In one model, somasensory input may be received as input $\mathbf{Y'}$, which represents the muscle movements as actuated based on the muscle commands. The backward pass thus seeks to reconstruct the latent “associative” representation from the input $\mathbf{Y'}$. The “error” may be computed at one or more of the input level (e.g. looking at the difference between $\mathbf{Y}$ and $\mathbf{Y'}$) and the latent “associative” representation level (e.g. between the “sensory” input encoding and the “motor” input encoding). In any case there seem to be enough error signals to drive optimisation and learning.

Of course, this model leaves out one vital component: time. Our sensory input and muscle output is constantly changing. This means that the model should be indexing all the variables by time (e.g. $\mathbf{X(t)}$, $\mathbf{X'(t)}$, $\mathbf{Y(t)}$, $\mathbf{Y'(t)}$, and the latent “associative” representations).
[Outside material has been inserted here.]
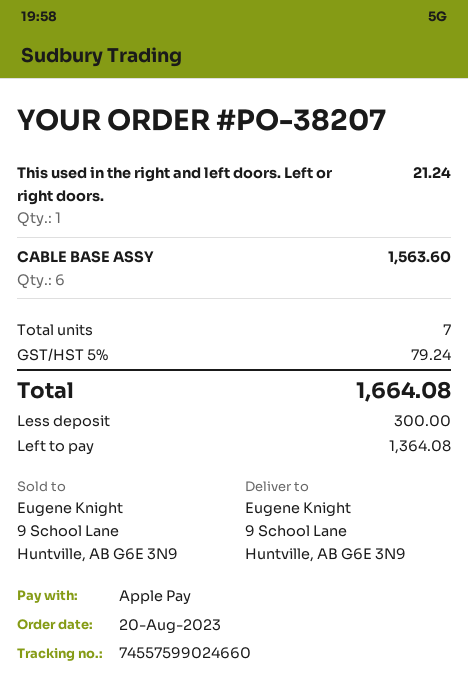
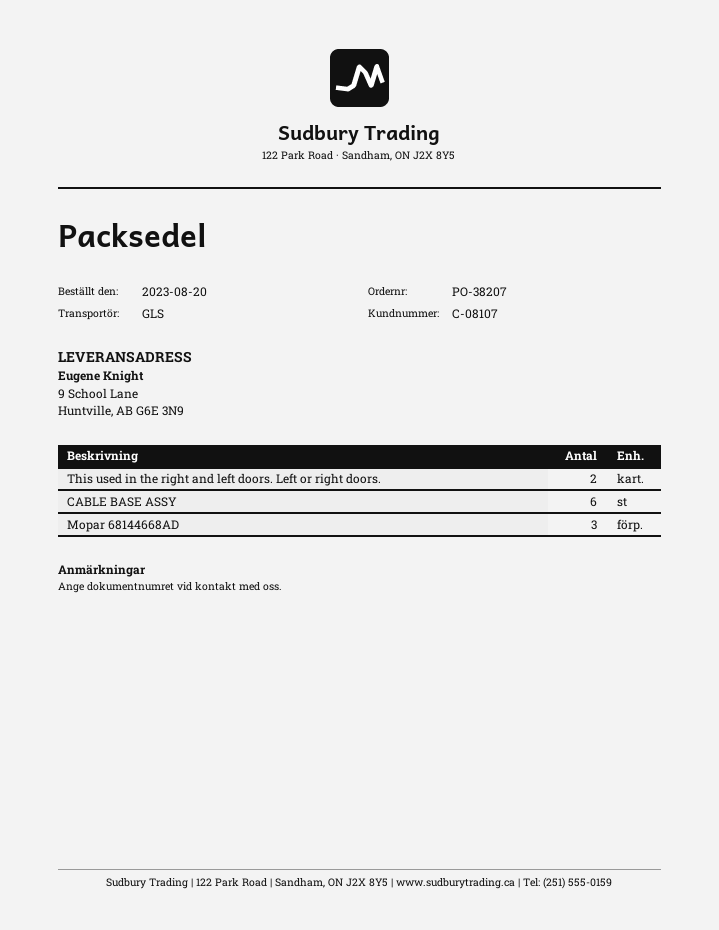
This used in the right and left doors. Left or right doors.: 1 -> 2
Mopar 68144668AD: none -> 3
Also the forward and backward passes will occur at different times (the forward pass being available earlier than the backward pass). This means that our errors are also errors in time, e.g. between $\mathbf{X(t=1)}$ and $\mathbf{X'(t=2)}$ for a common discrete time basis.

Many of the machine learning papers I read nowadays feature a bewildering array of architectures and names (ResNet, UNet, Glow, BERT, Transformer XL etc. etc.). However, most appear to be using similar underlying principles of architecture design. The way I deal with the confusion and noise is to try to look for these underlying principles and to link these to neurological and cognitive principles (if only to reduce the number of things I need to remember and make things simple enough for my addled brain!). Autoencoder origami is one way of making sense of things.